Bug #12417
closedAssociated data are not returned
100%
Description
Several GRSF records do not present associated data although time series are available in the source files.
In example "Pseudotolithus typus Pseudotolithus senegalensis Pseudotolithus elongatus Western Gulf of Guinea" http://data.d4science.org/ctlg/GRSF_Admin/9d81aa77-1fba-3804-b3f9-d4514d6705dc the box "Data and Resources" does not display any data while the box "Stock Data" is displaying the most recent catches.
Files
Updated by Aureliano Gentile almost 7 years ago
See also the legacy source file with associated data http://data.d4science.org/ctlg/GRSF_Admin/d4b2dff5-4106-3e7e-9e7e-98c505aaebe1
Updated by Luca Frosini almost 7 years ago
- Assignee changed from Luca Frosini to Yannis Marketakis
Updated by Luca Frosini almost 7 years ago
- Assignee changed from Yannis Marketakis to Francesco Mangiacrapa
Updated by Luca Frosini almost 7 years ago
- Assignee changed from Francesco Mangiacrapa to Yannis Marketakis
Sorry, @marketak@ics.forth.gr I assigned the ticket to @francesco.mangiacrapa@isti.cnr.it by mistake.

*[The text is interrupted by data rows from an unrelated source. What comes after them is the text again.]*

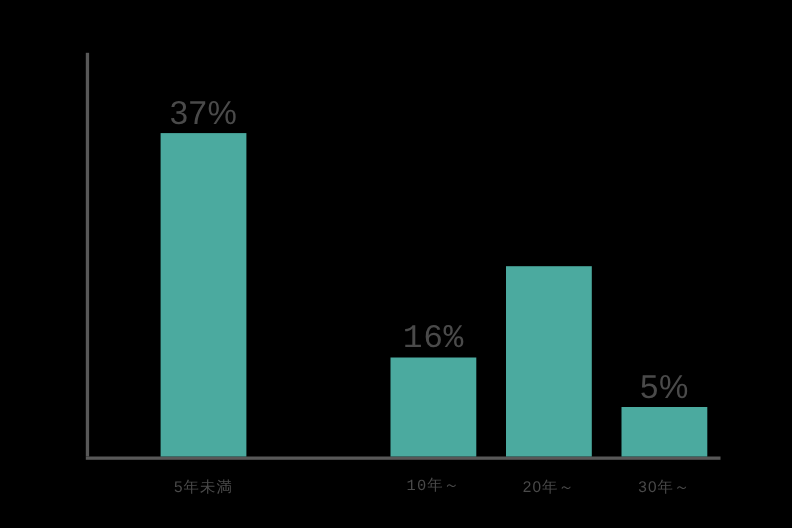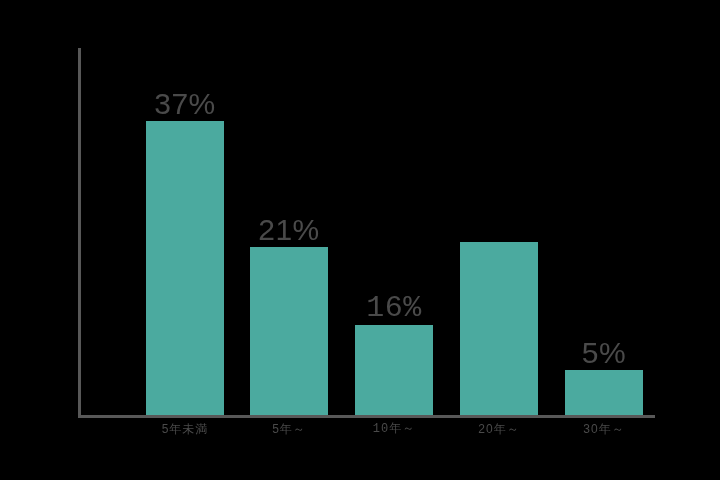--- a/index.html
+++ b/index.html
@@ -64,23 +64,23 @@
     font-weight: 300;
     letter-spacing: 0.5px;
     white-space: nowrap;
     line-height: 1;
   }
   .bar-category {
     position: absolute;
     left: 50%;
     transform: translateX(-50%);
     top: 100%;
-    margin-top: 8px;
+    margin-top: 20px;
     color: #4A4A4A;
-    font-size: 12px;
+    font-size: 14px;
     font-weight: 400;
     letter-spacing: 1px;
     white-space: nowrap;
     line-height: 1;
   }
 </style>
 </head>
 <body>
 
 <div id="chart-root">
@@ -89,25 +89,20 @@
   <div class="axis-x"></div>
 
   <div class="plot-area">
 
     <div class="bar-group" style="left:131px;">
       <div class="bar-value">37%</div>
       <div class="bar" style="height:294px;"></div>
       <div class="bar-category">5年未満</div>
     </div>
 
-    <div class="bar-group" style="left:235px;">
-      <div class="bar-value">21%</div>
-      <div class="bar" style="height:168px;"></div>
-      <div class="bar-category">5年～</div>
-    </div>
 
     <div class="bar-group" style="left:340px;font-family:Liberation Mono, monospace;">
       <div class="bar-value">16%</div>
       <div class="bar" style="height:90px;"></div>
       <div class="bar-category">10年～</div>
     </div>
 
     <div class="bar-group" style="left:445px;">
       <div class="bar" style="height:173px;"></div>
       <div class="bar-category">20年～</div>

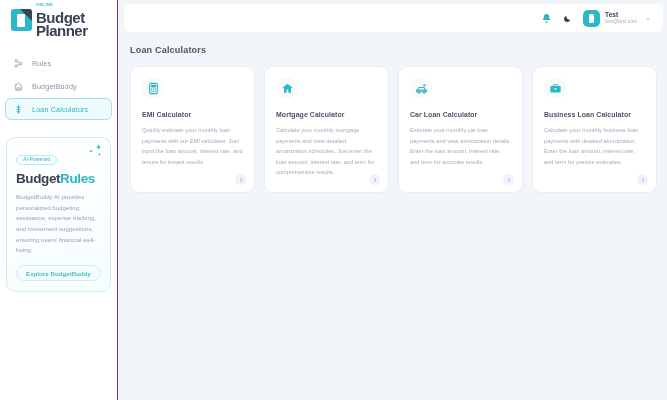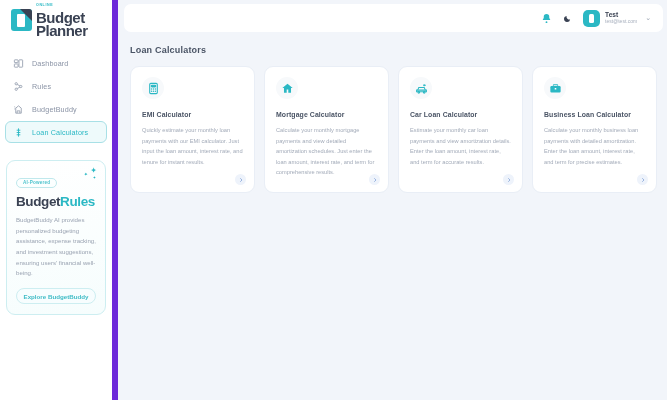--- a/index.html
+++ b/index.html
@@ -8,21 +8,21 @@
     font-family:"Liberation Sans", sans-serif;
     background:#f2f5fa;
     overflow:hidden;
   }
   .app { position:relative; width:667px; height:400px; display:flex; }
 
   
   .sidebar {
     width:118px; height:400px;
     background:#ffffff;
-    border-right:6px solid #6d28d9;
+    border-right:1px solid #6d28d9;
     display:flex; flex-direction:column;
     flex:0 0 118px;
     padding-top:0;
   }
   .logo-wrap {
     height:46px;
     display:flex; align-items:center;
     padding-left:11px;
   }
   .logo { display:flex; align-items:flex-start; gap:4px; }
@@ -207,30 +207,20 @@
         <div class="logo-text">
           <span class="logo-online">ONLINE</span>
           <span class="logo-l1">Budget</span>
           <span class="logo-l2">Planner</span>
         </div>
       </div>
     </div>
 
     <nav class="nav">
 
-      <div class="nav-item">
-        <span class="ico">
-          <svg viewBox="0 0 24 24" fill="none" stroke="#9aa3b2" stroke-width="2">
-              <rect x="3" y="4" width="8" height="6" rx="1"></rect>
-              <rect x="13" y="4" width="8" height="16" rx="1"></rect>
-              <rect x="3" y="13" width="8" height="7" rx="1"></rect>
-            </svg>
-        </span>
-        <span class="nav-label">Dashboard</span>
-      </div>
 
 
 
 
 
       <div class="nav-item">
         <span class="ico">
           <svg viewBox="0 0 24 24" fill="none" stroke="#9aa3b2" stroke-width="2">
               <circle cx="7" cy="6" r="2.5"></circle>
               <circle cx="7" cy="18" r="2.5"></circle>

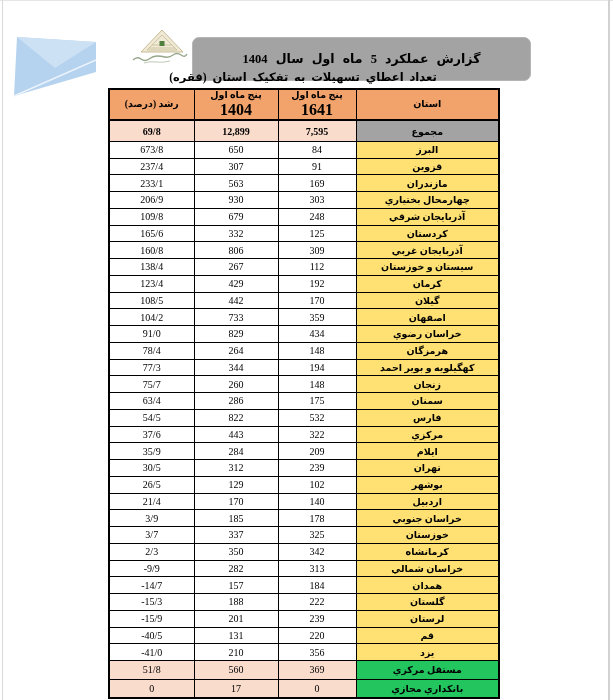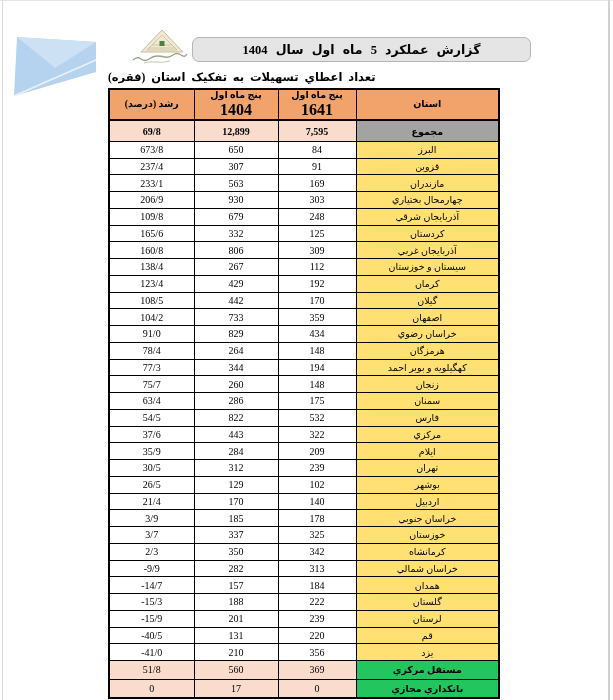--- a/index.html
+++ b/index.html
@@ -8,30 +8,30 @@
 
   .page-edge { position:absolute; background:#D9D9D9; }
   #edge-left  { left:2px;  top:0; width:1px; height:700px; }
   #edge-right { left:608px; top:0; width:2px; height:700px; background:#D2D2D2; }
   #edge-top   { left:0; top:0; width:613px; height:1px; background:#E6E6E6; }
 
   #corner-decoration { position:absolute; left:10px; top:30px; }
   #fund-logo { position:absolute; left:130px; top:26px; }
 
   #title-box {
-    position:absolute; left:192px; top:37px; width:339px; height:25px;
-    border:1px solid #B5B5B5; border-radius:7px; background:#e5e5e5;
+    position:absolute; left:192px; top:37px; width:339px; height:44px;
+    border:1px solid #B5B5B5; border-radius:7px; background:#a3a3a3;
     display:flex; align-items:center; justify-content:center;
   }
   #title-box .title-text {
     font-weight:bold; font-size:12.5px; word-spacing:5px; white-space:nowrap;
   }
   #subtitle {
     position:absolute; left:108px; top:70px; width:390px;
-    text-align:left; font-weight:bold; font-size:11.5px; word-spacing:3px;
+    text-align:center; font-weight:bold; font-size:11.5px; word-spacing:3px;
     white-space:nowrap;
   }
 
   #table-wrap { position:absolute; left:108px; top:88px; }
   table.provinces {
     border-collapse:collapse; table-layout:fixed; direction:rtl;
     border:2px solid #000;
   }
   .provinces th, .provinces td {
     border:1px solid #000; padding:0; text-align:center; vertical-align:middle;
@@ -41,21 +41,21 @@
     background:#F1A36B; border-bottom:2px solid #000;
     font-size:9.5px; font-weight:bold; height:26px; line-height:1.15;
   }
   .provinces thead th .yr { font-size:16px; }
   .provinces tbody tr { height:16.75px; }
   .provinces tbody tr.total { height:21px; }
   .provinces tbody tr.total td { background:#FADCCD; font-weight:bold; }
   .provinces tbody tr.special { height:18.5px; }
   .provinces tbody tr.special td { background:#FADCCD; }
   .provinces td.name {
-    background:#FFE173; font-size:9.5px; font-weight:normal;
+    background:#FFE173; font-size:9.5px; font-weight:bold;
   }
   .provinces tr.total td.name, .provinces tr.special td.name { background:inherit; }
   .provinces tr.total td.name { background:#a3a3a3; }
   .provinces tr.special td.name { background:#22c55e; font-weight:bold; }
   .provinces td.num {
     background:#fff; font-size:10px; direction:ltr; unicode-bidi:embed;
   }
   .provinces tr.total td.num, .provinces tr.special td.num { background:#FADCCD; }
 </style>
 </head>

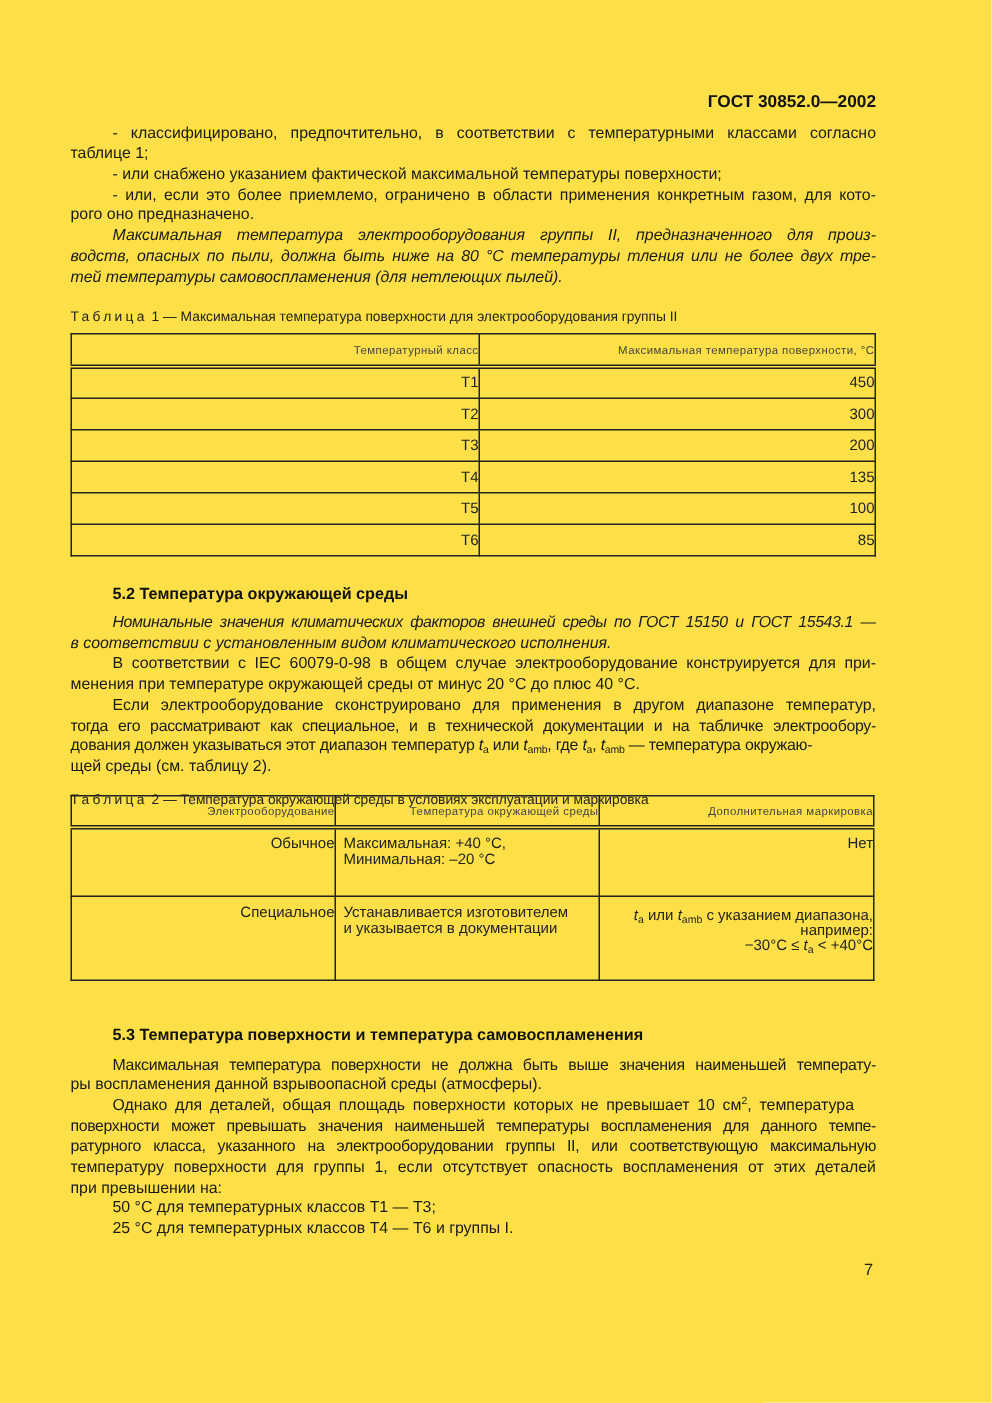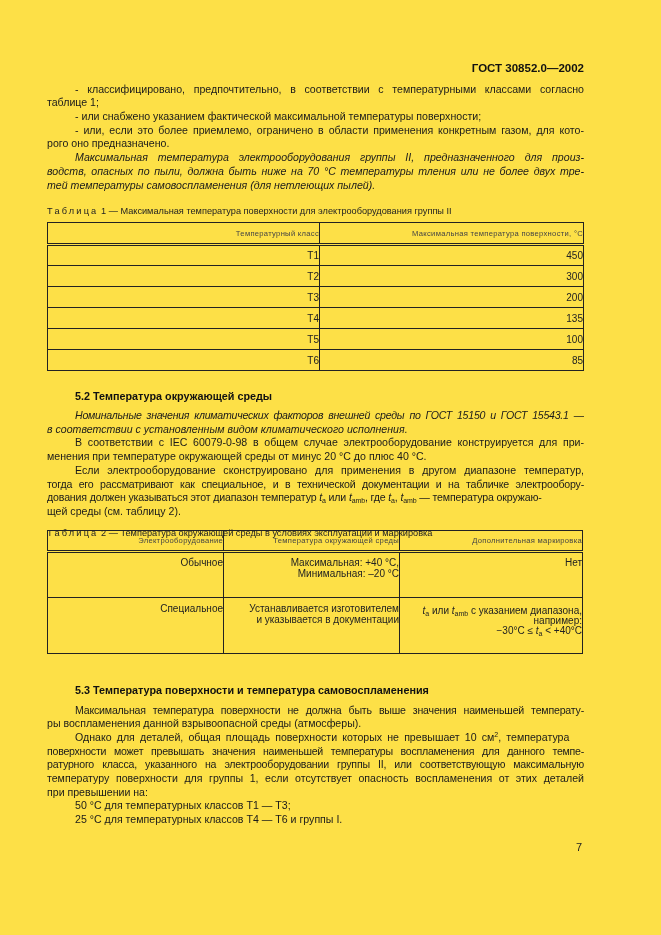--- a/index.html
+++ b/index.html
@@ -14,36 +14,36 @@
   .it { font-style:italic; }
   .h2 { position:absolute; left:75px; font-size:10.8px; font-weight:bold; color:#111; }
   .cap { position:absolute; left:47px; font-size:9.2px; color:#222; white-space:nowrap; }
   .cap .sp { letter-spacing:2.2px; }
   table.t { position:absolute; border-collapse:collapse; font-size:10px; color:#222; }
   table.t td, table.t th { border:1.2px solid #222; padding:0; }
   table.t th { font-weight:normal; font-size:7.6px; color:#444; letter-spacing:0.3px; border-bottom:3px double #222; }
   sub { font-size:7px; vertical-align:-2px; line-height:0; }
   sup { font-size:7px; vertical-align:4px; line-height:0; }
   .c { text-align:right; }
-  .l { text-align:right; padding-left:5px !important; }
+  .l { text-align:left; padding-left:5px !important; }
 </style>
 </head>
 <body>
 
 <div class="page">
 
   <div class="hdr">ГОСТ 30852.0—2002</div>
 
   <div class="ln j ind" style="top:83px">- классифицировано, предпочтительно, в соответствии с температурными классами согласно</div>
   <div class="ln" style="top:96px">таблице 1;</div>
   <div class="ln ind" style="top:110px">- или снабжено указанием фактической максимальной температуры поверхности;</div>
   <div class="ln j ind" style="top:124px">- или, если это более приемлемо, ограничено в области применения конкретным газом, для кото-</div>
   <div class="ln" style="top:137px">рого оно предназначено.</div>
   <div class="ln j ind it" style="top:151px">Максимальная температура электрооборудования группы II, предназначенного для произ-</div>
-  <div class="ln j it" style="top:165px">водств, опасных по пыли, должна быть ниже на 70 °С температуры тления или не более двух тре-</div>
+  <div class="ln j it" style="top:165px">водств, опасных по пыли, должна быть ниже на 80 °С температуры тления или не более двух тре-</div>
   <div class="ln it" style="top:179px">тей температуры самовоспламенения (для нетлеющих пылей).</div>
 
   <div class="cap" style="top:206px">
     <span class="sp">Таблица</span><span> 1 — Максимальная температура поверхности для электрооборудования группы II</span>
   </div>
   <table class="t" style="left:47px; top:222px; width:537px;">
     <tbody>
         <tr style="height:22px">
       <th class="c" style="width:271px">Температурный класс</th>
       <th class="c">Максимальная температура поверхности, °С</th>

Updated by Yannis Marketakis almost 7 years ago
- File 9d81aa77-1fba-3804-b3f9-d4514d6705dc.json 9d81aa77-1fba-3804-b3f9-d4514d6705dc.json added
- Assignee changed from Yannis Marketakis to Luca Frosini
@luca.frosini@isti.cnr.it the issue has to do with the timeseries resources as they appear in the catalogue.
If you see the record http://data.d4science.org/ctlg/GRSF_Admin/9d81aa77-1fba-3804-b3f9-d4514d6705dc does contain the corresponding timeseries (under Stock Data section). However they do not appear as resources (under the Data and Resources section).
I am also attaching the JSON serialization of this object (you'll see that all the timeseries are there).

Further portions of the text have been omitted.